■ **YOUR TASK**: Copy each line of the data below exactly, leaving out pictures.
___
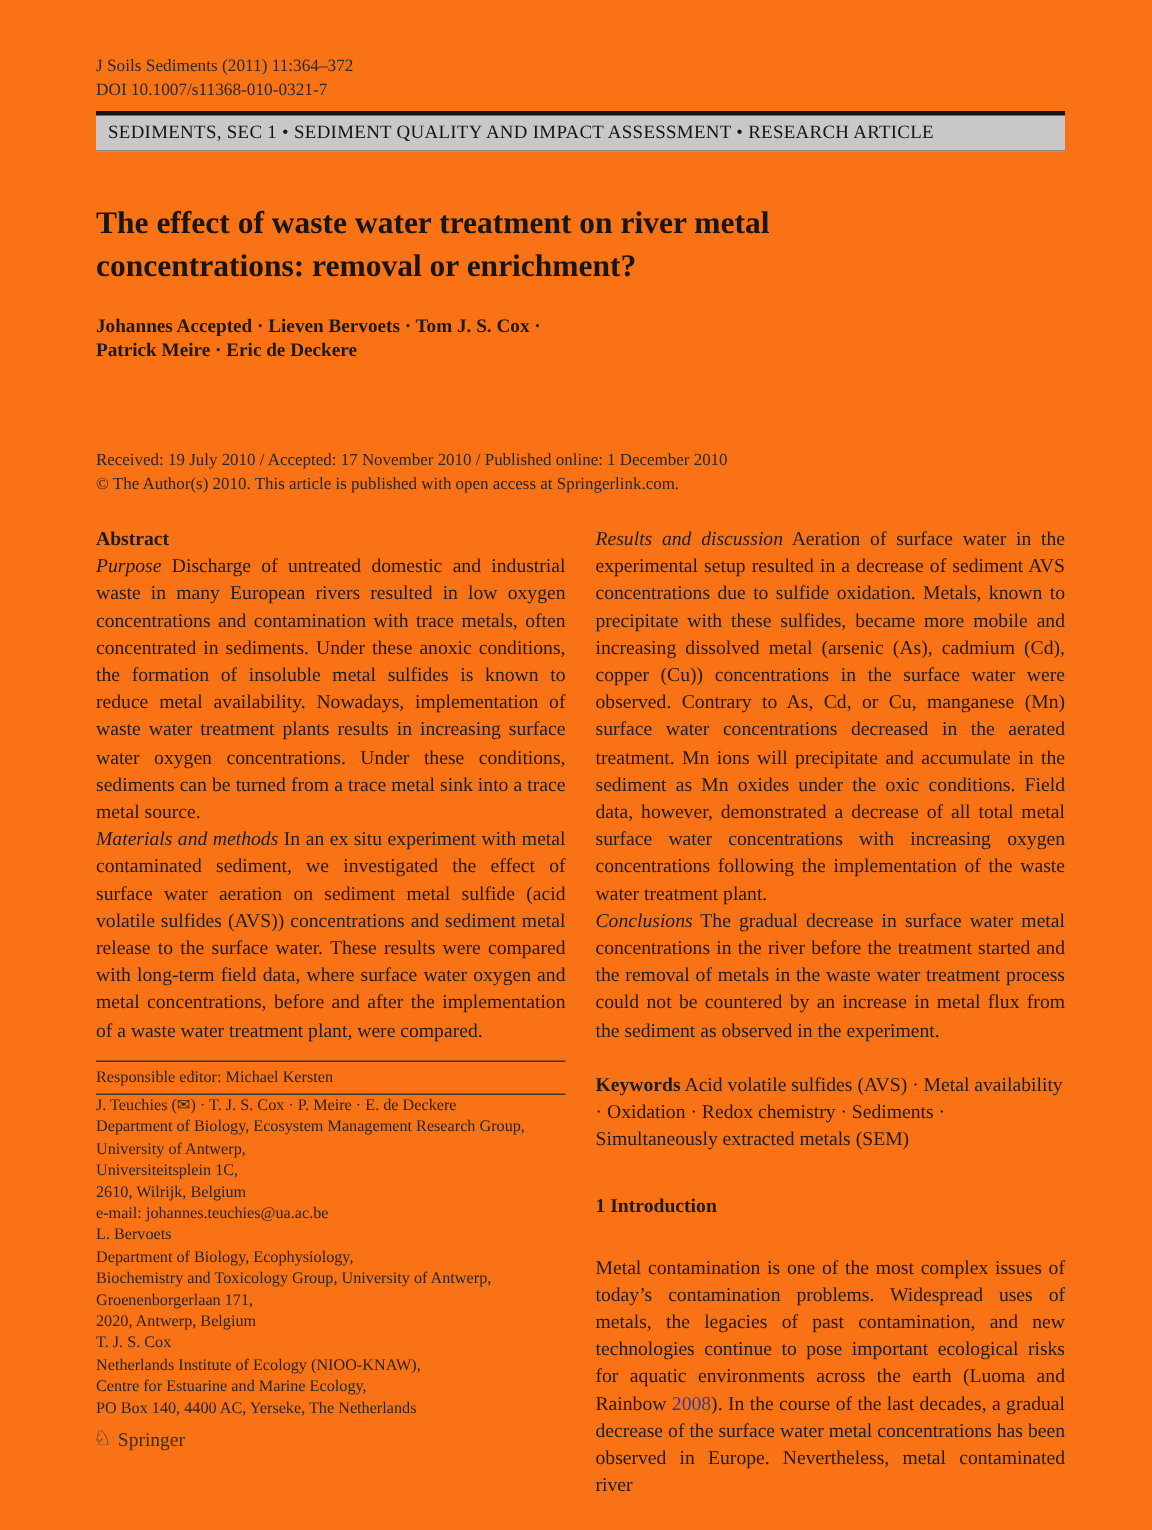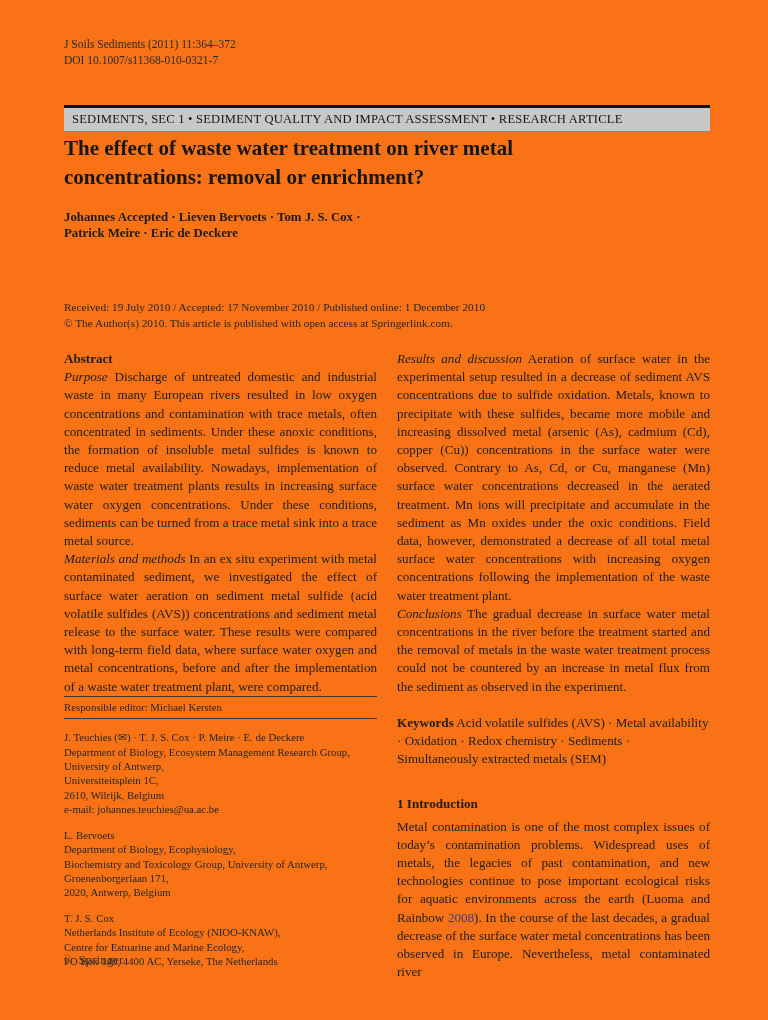"SEDIMENTS, SEC 1 • SEDIMENT" .banner { margin-top: 31px -> none }
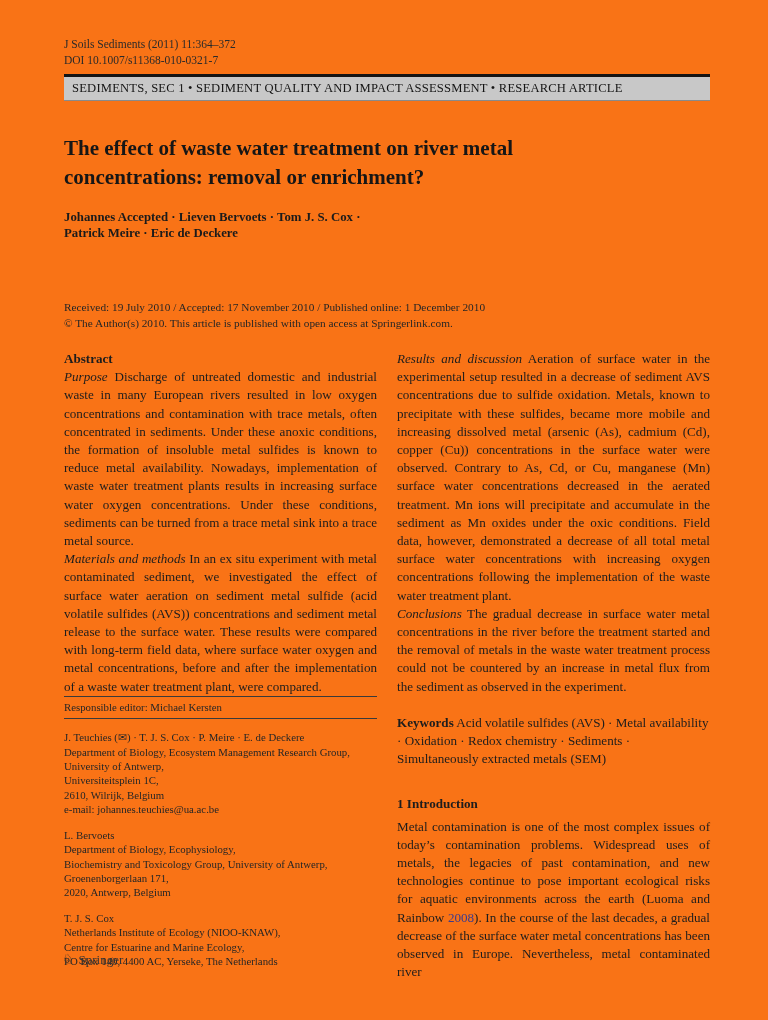"J. Teuchies (✉) · T." .affil { margin-top: 11px -> 0 }
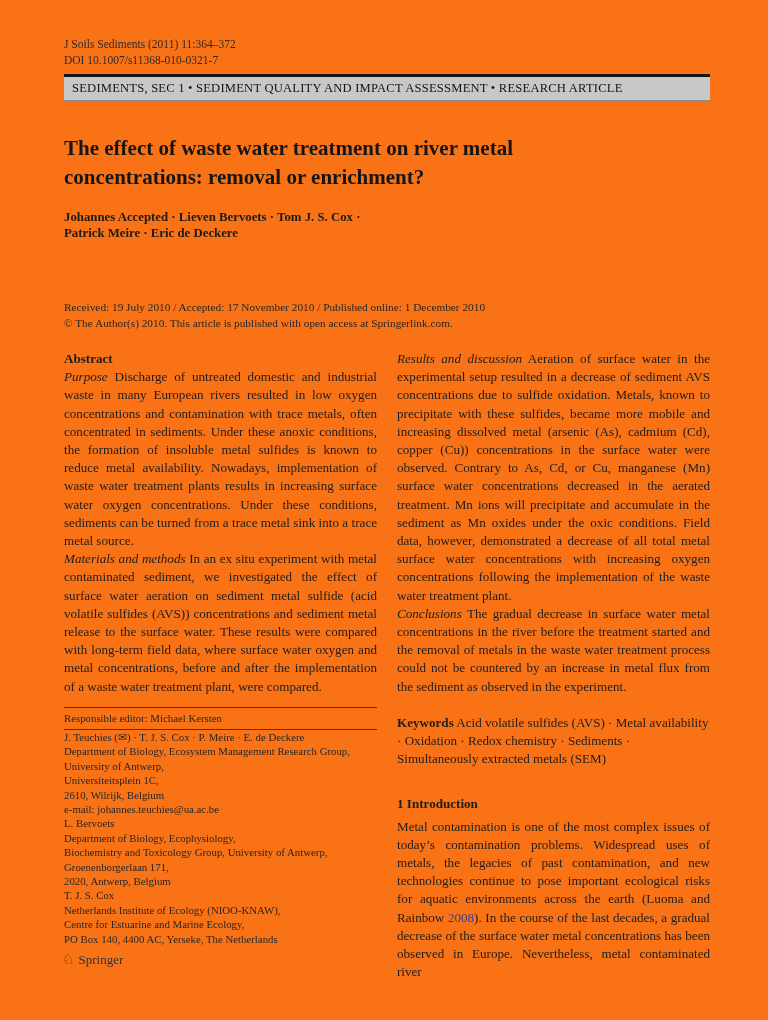"Metal contamination is one of" .intro-para { margin-top: 4px -> 22px }
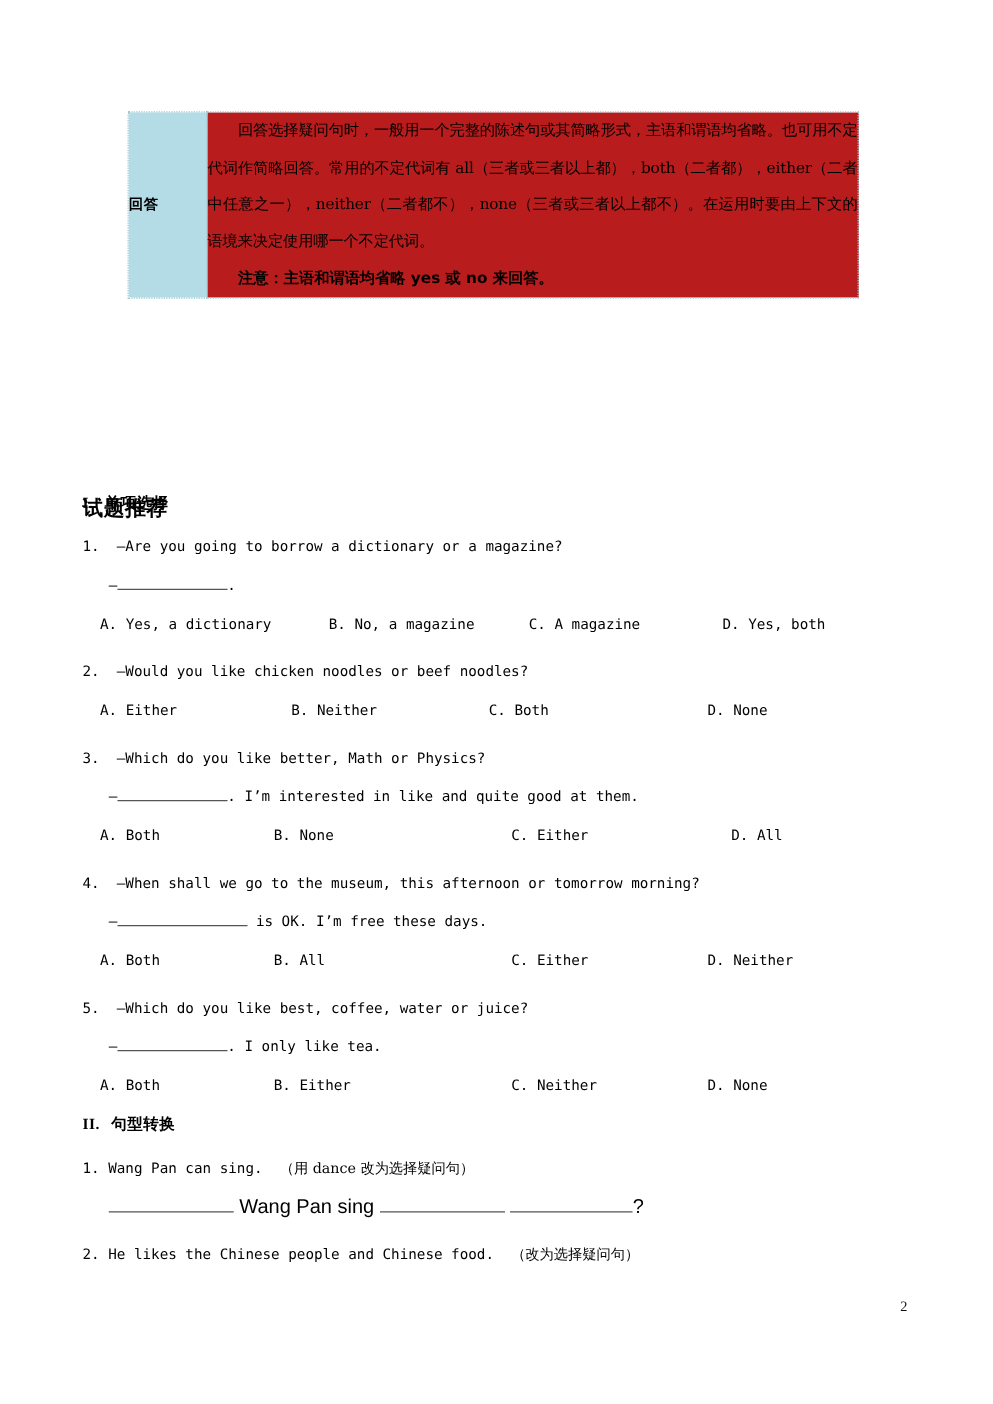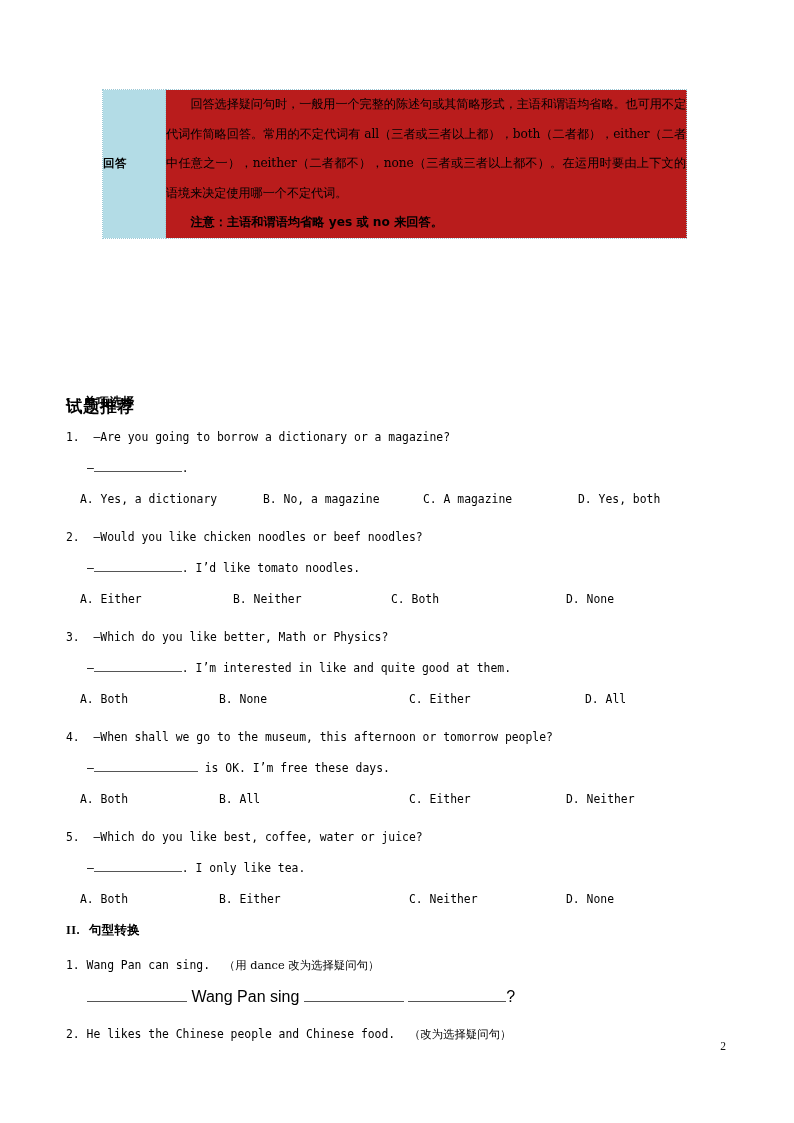"— . I’d like tomato" div.q-answer { html: <div><span>—</span><span></span><span>. I’d like tomato noodles.</span></div> -> none }
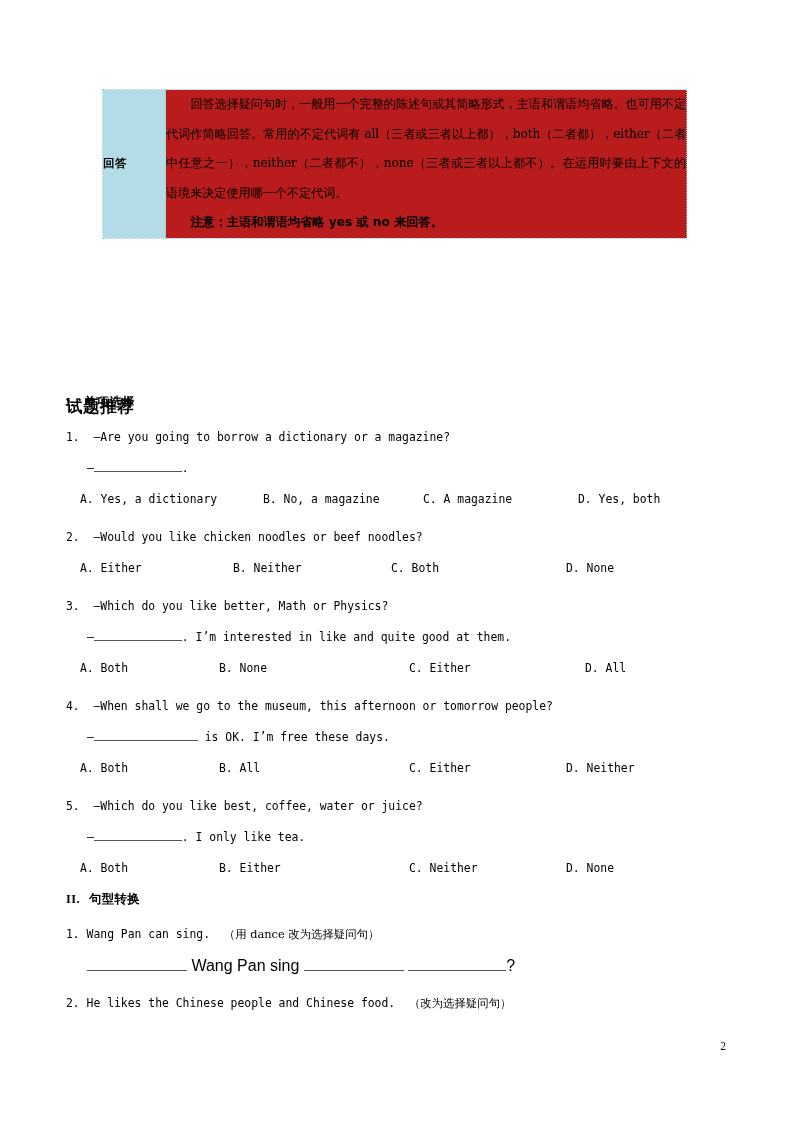"—When shall we go to" span { text: people -> morning }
___
■ **EXERCISE ANSWER**:
"SEDIMENTS, SEC 1 • SEDIMENT" .banner { margin-top: 31px -> none }
"J. Teuchies (✉) · T." .affil { margin-top: 11px -> 0 }
"Metal contamination is one of" .intro-para { margin-top: 4px -> 22px }
"— . I’d like tomato" div.q-answer { html: <div><span>—</span><span></span><span>. I’d like tomato noodles.</span></div> -> none }
"—When shall we go to" span { text: people -> morning }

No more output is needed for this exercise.